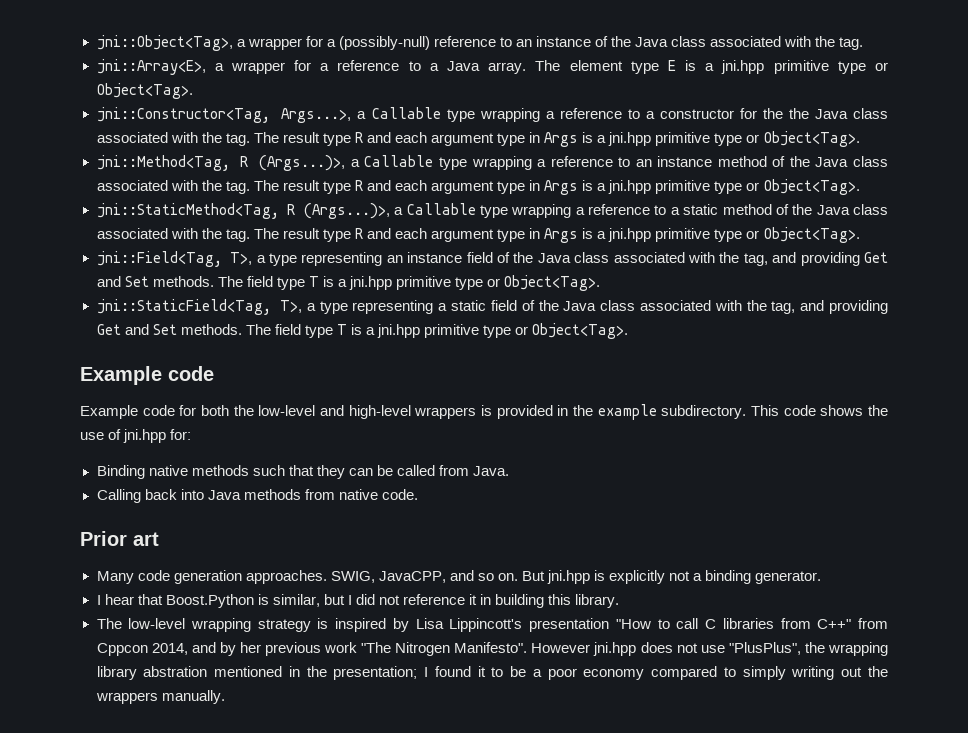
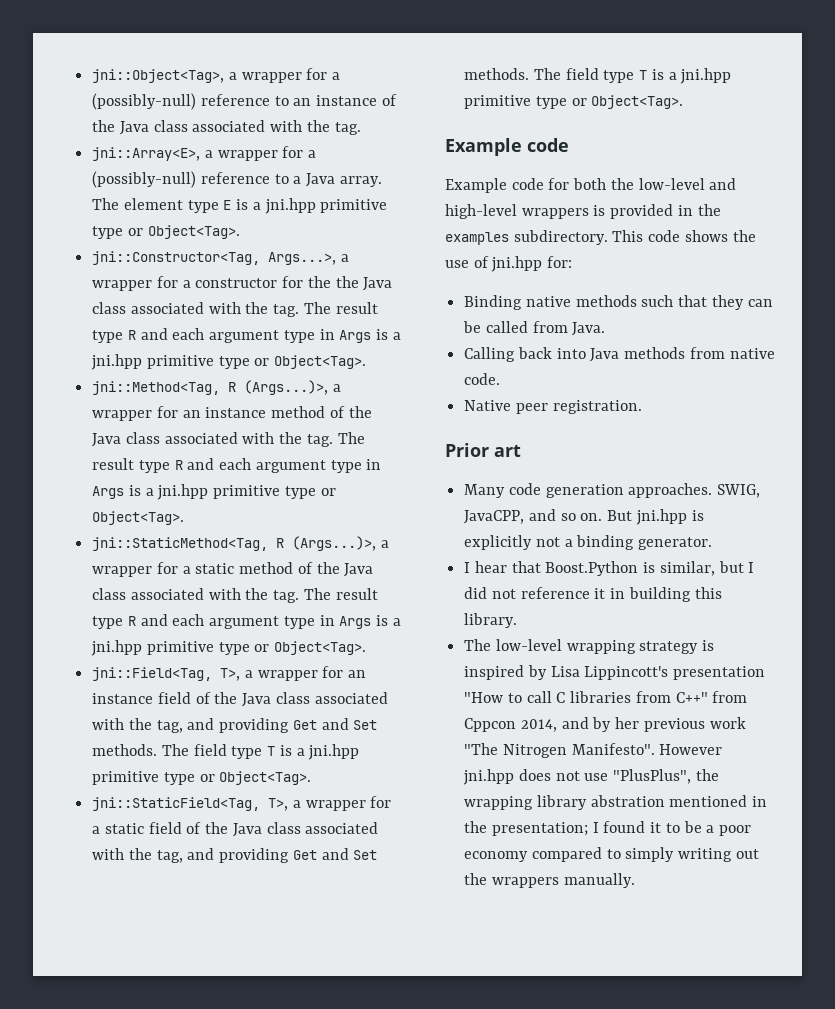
- jni::Array<E>, a wrapper for a reference to a Java array.
+ jni::Array<E>, a wrapper for a (possibly-null) reference to a Java array.
- jni::Constructor<Tag, Args...>, a Callable type wrapping a reference to a constructor for the the Java class associated with the tag.
+ jni::Constructor<Tag, Args...>, a wrapper for a constructor for the the Java class associated with the tag.
- jni::Method<Tag, R (Args...)>, a Callable type wrapping a reference to an instance method of the Java class associated with the tag.
+ jni::Method<Tag, R (Args...)>, a wrapper for an instance method of the Java class associated with the tag.
- jni::StaticMethod<Tag, R (Args...)>, a Callable type wrapping a reference to a static method of the Java class associated with the tag.
+ jni::StaticMethod<Tag, R (Args...)>, a wrapper for a static method of the Java class associated with the tag.
- jni::Field<Tag, T>, a type representing an instance field of the Java class associated with the tag, and providing Get and Set methods.
+ jni::Field<Tag, T>, a wrapper for an instance field of the Java class associated with the tag, and providing Get and Set methods.
- jni::StaticField<Tag, T>, a type representing a static field of the Java class associated with the tag, and providing Get and Set methods.
+ jni::StaticField<Tag, T>, a wrapper for a static field of the Java class associated with the tag, and providing Get and Set methods.
- Example code for both the low-level and high-level wrappers is provided in the example subdirectory.
+ Example code for both the low-level and high-level wrappers is provided in the examples subdirectory.
+ Native peer registration.

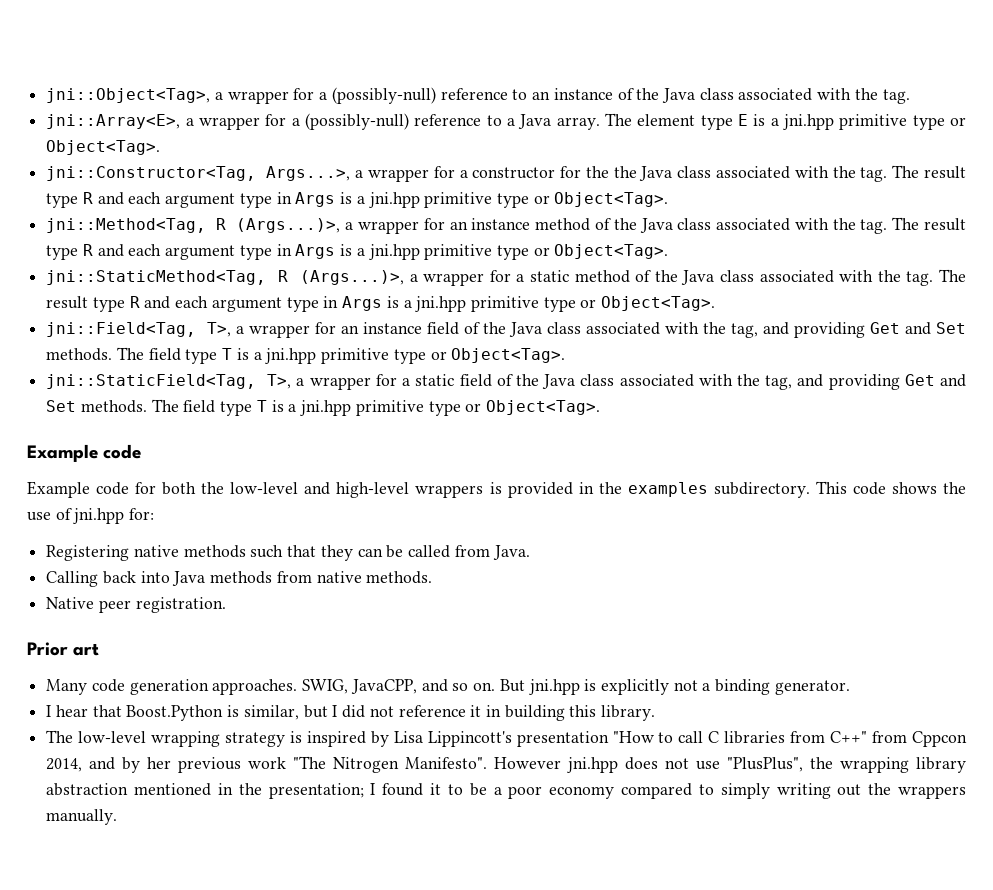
- Binding native methods such that they can be called from Java.
+ Registering native methods such that they can be called from Java.
- Calling back into Java methods from native code.
+ Calling back into Java methods from native methods.
- However jni.hpp does not use "PlusPlus", the wrapping library abstration mentioned in the presentation; I found it to be a poor economy compared to simply writing out the wrappers manually.
+ However jni.hpp does not use "PlusPlus", the wrapping library abstraction mentioned in the presentation; I found it to be a poor economy compared to simply writing out the wrappers manually.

## Your task
Keeping every character as it is, restate the lines above that run from the line with "Args...>, a wrapper" through the line with "for an instance method", both included, and nothing else.

## Result for this task
+ jni::Constructor<Tag, Args...>, a wrapper for a constructor for the the Java class associated with the tag.
- jni::Method<Tag, R (Args...)>, a Callable type wrapping a reference to an instance method of the Java class associated with the tag.
+ jni::Method<Tag, R (Args...)>, a wrapper for an instance method of the Java class associated with the tag.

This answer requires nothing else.